ABOUT THIS EXERCISE:
Transcribe the entries that follow, every word as written, and drop the pictures.

RECORDS FOR THIS TASK:
▶
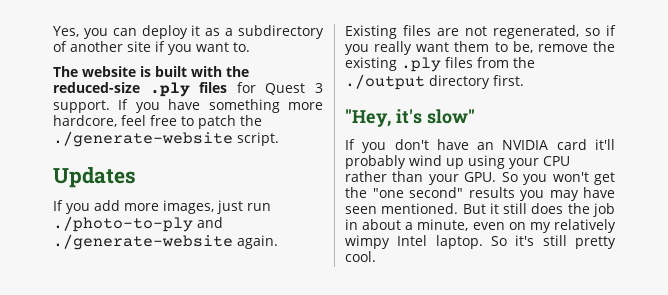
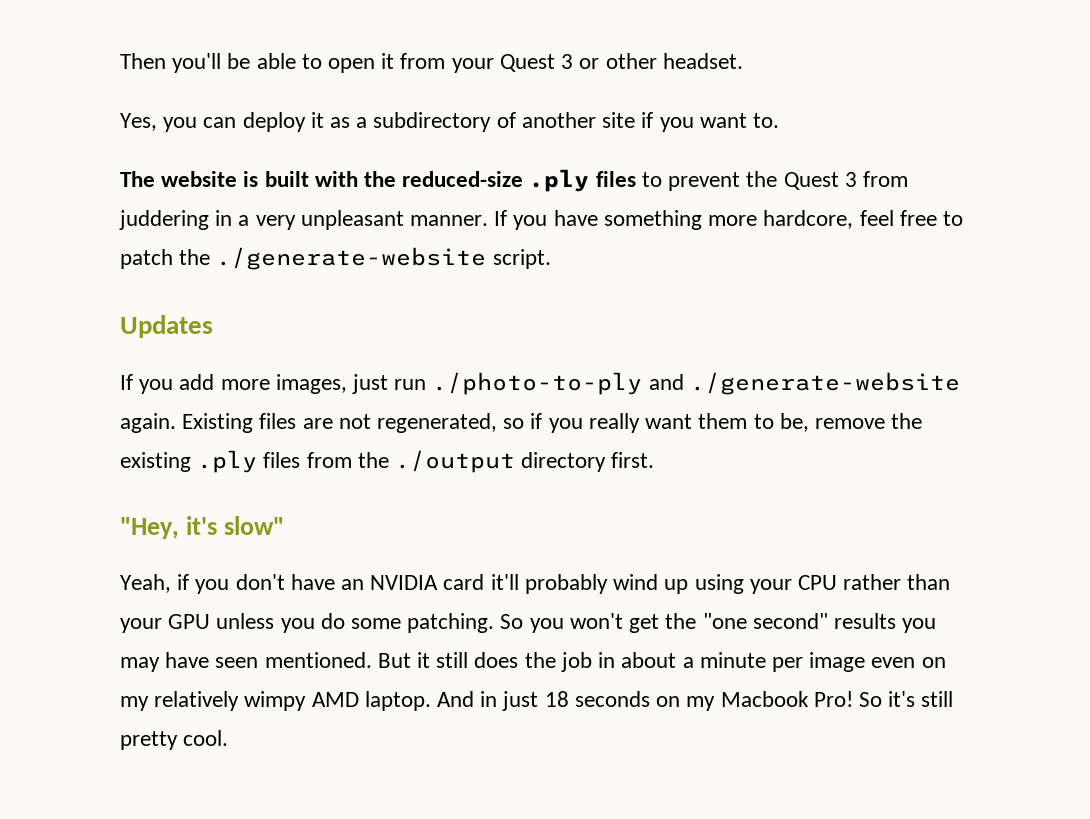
+ Then you'll be able to open it from your Quest 3 or other headset.
- The website is built with the reduced-size .ply files for Quest 3 support.
+ The website is built with the reduced-size .ply files to prevent the Quest 3 from juddering in a very unpleasant manner.
- If you don't have an NVIDIA card it'll probably wind up using your CPU rather than your GPU. So you won't get the "one second" results you may have seen mentioned.
+ Yeah, if you don't have an NVIDIA card it'll probably wind up using your CPU rather than your GPU unless you do some patching. So you won't get the "one second" results you may have seen mentioned.
- But it still does the job in about a minute, even on my relatively wimpy Intel laptop.
+ But it still does the job in about a minute per image even on my relatively wimpy AMD laptop. And in just 18 seconds on my Macbook Pro!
◀
ANSWER FOR THIS EXERCISE:
+ Then you'll be able to open it from your Quest 3 or other headset.
- The website is built with the reduced-size .ply files for Quest 3 support.
+ The website is built with the reduced-size .ply files to prevent the Quest 3 from juddering in a very unpleasant manner.
- If you don't have an NVIDIA card it'll probably wind up using your CPU rather than your GPU. So you won't get the "one second" results you may have seen mentioned.
+ Yeah, if you don't have an NVIDIA card it'll probably wind up using your CPU rather than your GPU unless you do some patching. So you won't get the "one second" results you may have seen mentioned.
- But it still does the job in about a minute, even on my relatively wimpy Intel laptop.
+ But it still does the job in about a minute per image even on my relatively wimpy AMD laptop. And in just 18 seconds on my Macbook Pro!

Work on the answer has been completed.